How to Build a Dog Breed Classifier using CNN?

Original article was published on Deep Learning on Medium

How to Build a Dog Breed Classifier using CNN?

Who’s a good dog? Who likes ear scratches? Well, it seems those fancy deep neural networks don’t have all the answers. However, maybe they can answer that ubiquitous question we all ask when meeting a four-legged stranger: what kind of good pup is that?

It is not difficult to find dog breed pairs with minimal inter-class variation (for instance, Curly-Coated Retrievers and American Water Spaniels).

Curly-Coated Retrievers and American Water Spaniels

In this blog post, I’ll walk through the deep neural network classifier called Convolutional Neural Network (CNN) that is capable of identifying the dog breeds by using Dog Breed Dataset. I’ll explain how to train the Convolutional Neural Network (CNN) from scratch and get their accuracy to test the results on test data. I also used different transfer learning techniques to improve model accuracy and get better classifications.

Expected Output from Dog Breed Classifier

Steps To Be Followed

  • Step 0: Import Datasets
  • Step 1: Detect Humans
  • Step 2: Detect Dogs
  • Step 3: Create a CNN to Classify Dog Breeds (from Scratch)
  • Step 4: Use a CNN to Classify Dog Breeds (using Transfer Learning)
  • Step 5: Create a CNN to Classify Dog Breeds (using Transfer Learning)
  • Step 6: Write your Algorithm
  • Step 7: Test Your Algorithm

In this project, we have used Keras to build the Convolutional Neural Network (CNN) to classify the dog breeds. We have two different objects Human and Dog, and our model task is to classify the dog breeds into the test data. Ideally, we have to get the 90+% accuracy into the CNN model but the Udacity criteria are to get the accuracy up to 60% into the test data.

Step 0: Import Datasets

In this project, we have to download the datasets

Dog Breed Dataset

Human Faces Dataset

We have to build a load function that can load both datasets.

def load_dataset(path):
data = load_files(path)
dog_files = np.array(data['filenames'])
dog_targets = np_utils.to_categorical(np.array(data['target']), 133)
return dog_files, dog_targets

To use this function, we have to load both datasets into our ipython notebook. We have to shuffle the dog breed data into the train, test, and validation frame.
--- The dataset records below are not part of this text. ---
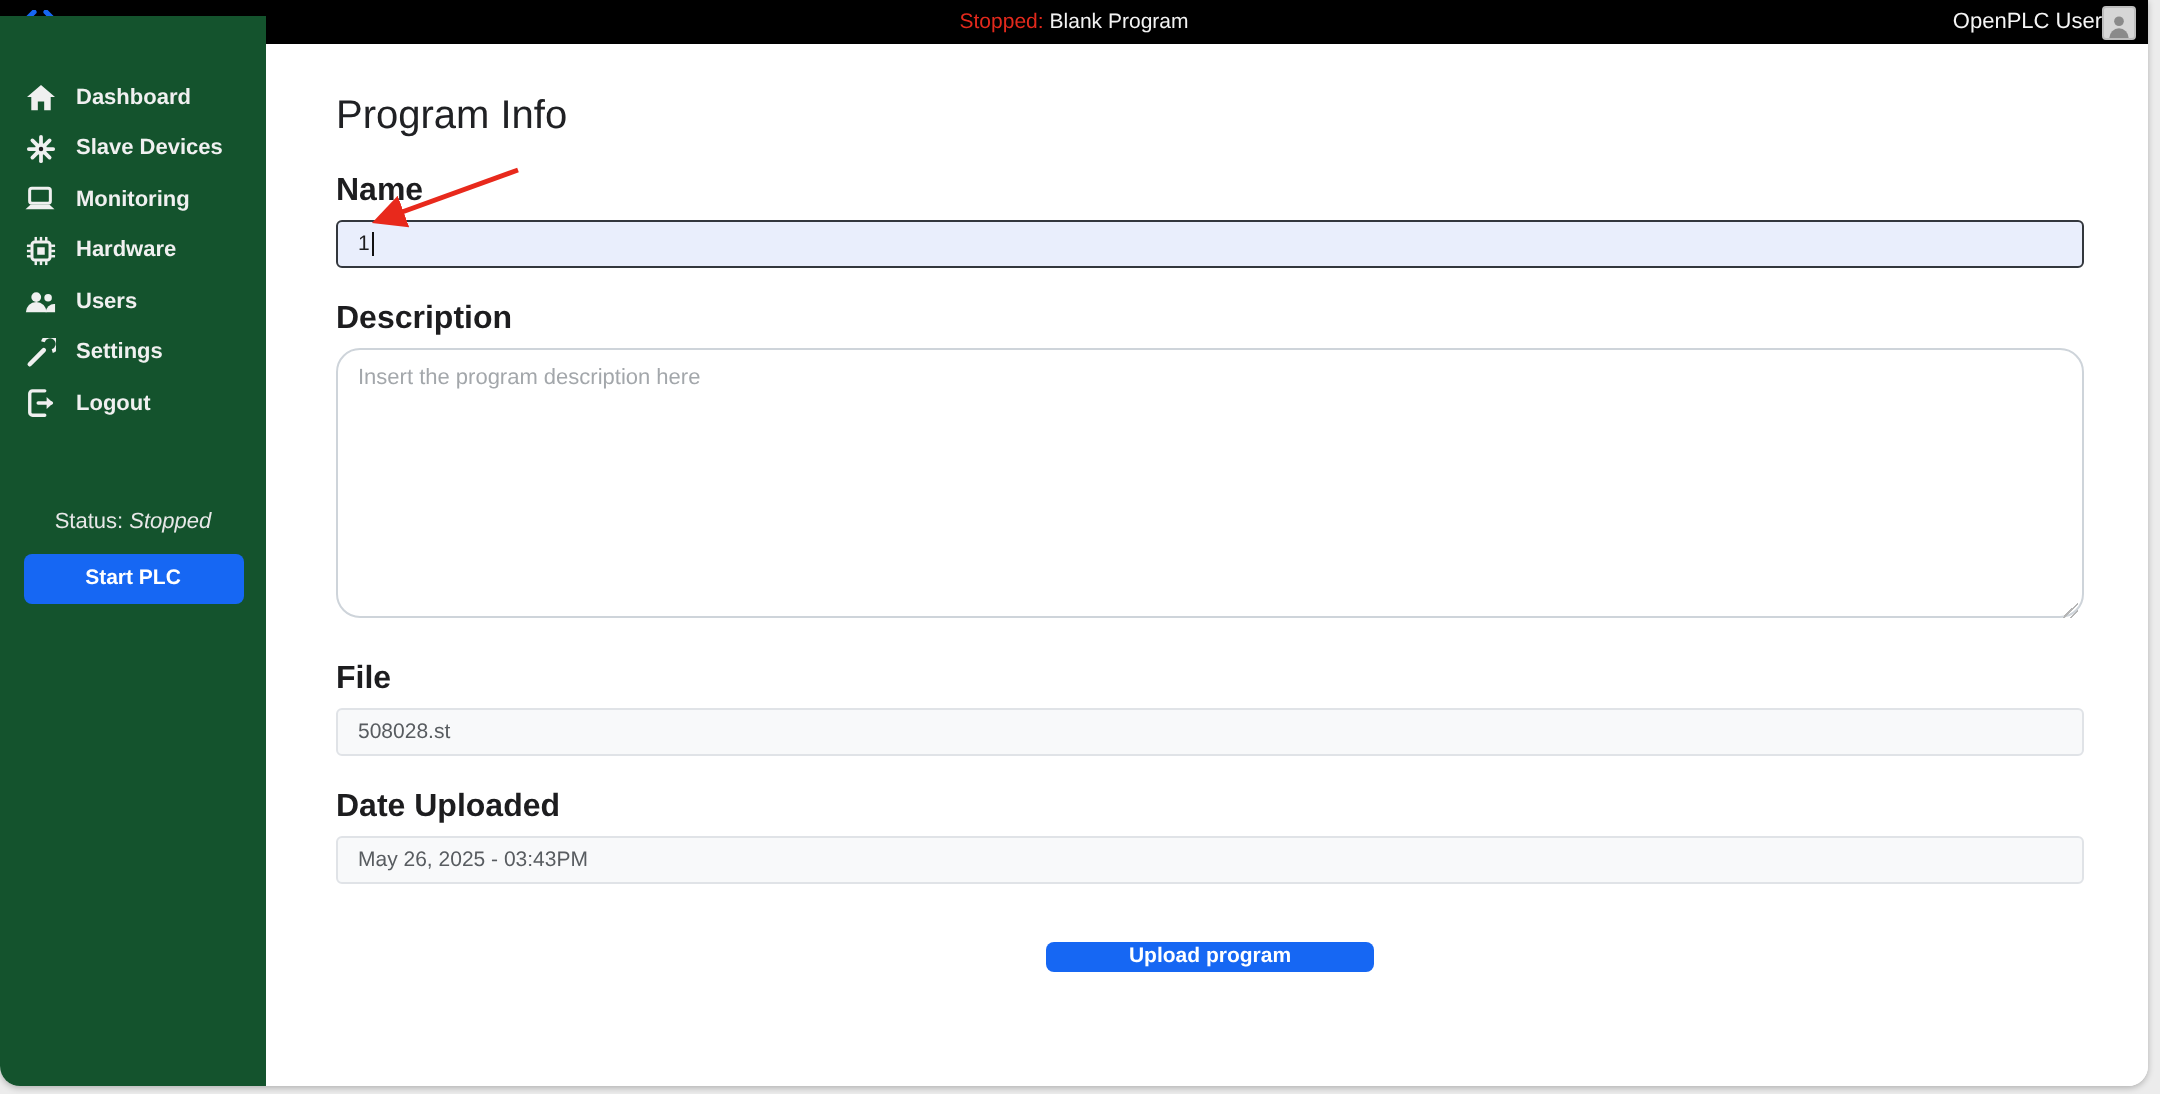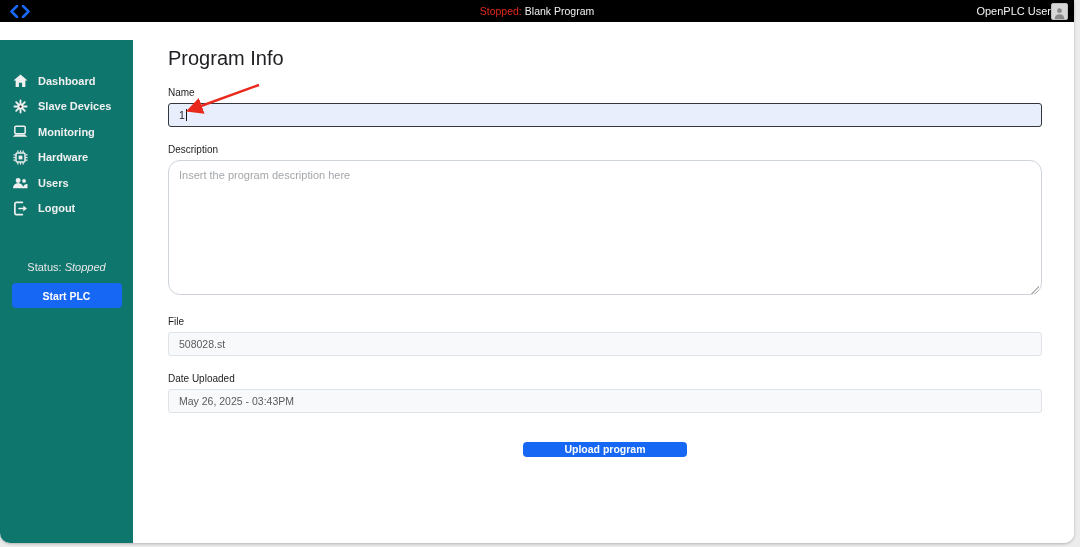--- a/index.html
+++ b/index.html
@@ -41,22 +41,22 @@
     display:flex; align-items:center; 
     font-size:11px; color:#f5f5f5;
   }
   .avatar {
     width:17px; height:17px; border-radius:2px;
     background:#d6d6d6; border:1px solid #bdbdbd;
     display:flex; align-items:flex-end; justify-content:center; overflow:hidden;
   }
   
   .sidebar {
-    position:absolute; left:0; top:40px; bottom:0; width:133px;
-    background:#0f766e;
+    position:absolute; left:0; top:8px; bottom:0; width:133px;
+    background:#14532d;
   }
   .nav { margin-top:28px; }
   .nav-item {
     position:relative;
     height:25.5px;
     display:flex; align-items:center;
     padding-left:12px;
     color:#f0f0f0; font-size:11px; font-weight:600;
     cursor:pointer;
   }
@@ -84,21 +84,21 @@
   }
   
   .main {
     position:absolute; left:133px; top:22px; right:0; bottom:0;
     background:#fff;
     padding:25px 32px 0 35px;
   }
   .page-title { font-size:20px; font-weight:400; color:#202124; }
   .field-label {
     margin-top:17px; margin-bottom:5px;
-    font-size:10px; font-weight:400; color:#1d1d1f;
+    font-size:16px; font-weight:700; color:#1d1d1f;
   }
   .tb {
     width:100%; height:24px;
     border:1px solid #ced4da; border-radius:3px;
     display:flex; align-items:center;
     padding:0 10px; font-size:10.5px; color:#4d5156;
     background:#fff;
   }
   .tb.focused {
     background:#e9eefc; border:1.5px solid #33373d; color:#1d1d1f;
@@ -229,20 +229,29 @@
           <svg class="icon" width="16" height="12" viewBox="0 0 17 12">
             <circle cx="6.5" cy="3.4" r="2.6" fill="#f0f0f0"></circle>
             <path d="M1 11.5 a5.5 5.5 0 0 1 11 0 z" fill="#f0f0f0"></path>
             <circle cx="12.8" cy="3.8" r="2" fill="#f0f0f0"></circle>
             <path d="M11.5 11.5 a4.5 4.5 0 0 1 5 -4.4 l0 4.4 z" fill="#f0f0f0"></path>
           </svg>
         </span>
         <span>Users</span>
       </div>
 
+      <div class="nav-item">
+        <span class="ic">
+          <svg class="icon" width="15" height="15" viewBox="0 0 16 16">
+            <path d="M2 14 L9.5 6.5" stroke="#f0f0f0" stroke-width="2.4" stroke-linecap="round"></path>
+            <path d="M9 2 a4 4 0 1 1 5 5" fill="none" stroke="#f0f0f0" stroke-width="2"></path>
+          </svg>
+        </span>
+        <span>Settings</span>
+      </div>
 
       <div class="nav-item">
         <span class="ic">
           <svg class="icon" width="15" height="15" viewBox="0 0 16 16">
             <path d="M10 1.5 H3.5 A1.5 1.5 0 0 0 2 3 v10 a1.5 1.5 0 0 0 1.5 1.5 H10" fill="none" stroke="#f0f0f0" stroke-width="1.8" stroke-linecap="round"></path>
             <line x1="6.5" y1="8" x2="13.5" y2="8" stroke="#f0f0f0" stroke-width="1.8" stroke-linecap="round"></line>
             <path d="M11 4.8 L14.5 8 L11 11.2 Z" fill="#f0f0f0"></path>
           </svg>
         </span>
         <span>Logout</span>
# load train, test, and validation datasets
train_files, train_targets = load_dataset('../../../data/dog_images/train')
valid_files, valid_targets = load_dataset('../../../data/dog_images/valid')
test_files, test_targets = load_dataset('../../../data/dog_images/test')

Step 1: Detect Humans

We use OpenCV’s implementation of Haar feature-based cascade classifiers to detect human faces in images. OpenCV provides many pre-trained face detectors, stored as XML files on GitHub. We have downloaded one of these detectors and stored it in the haarcascades directory.

# extract pre-trained face detector
face_cascade = cv2.CascadeClassifier('haarcascades/haarcascade_frontalface_alt.xml')

# returns "True" if face is detected in image stored at img_path

def face_detector(img_path):
img = cv2.imread(img_path)
gray = cv2.cvtColor(img, cv2.COLOR_BGR2GRAY)
faces = face_cascade.detectMultiScale(gray)
return len(faces) > 0

The output of the OpenCV features classifier looks like

Haar-cascade classification

Ideally, we would like 100% of human images with a detected face and 0% of dog images with a detected face. You will see that our algorithm falls short of this goal but still gives an acceptable performance. We extract the file paths for the first 100 images from each of the datasets and store them in the NumPy arrays human_files_short and dog_files_short.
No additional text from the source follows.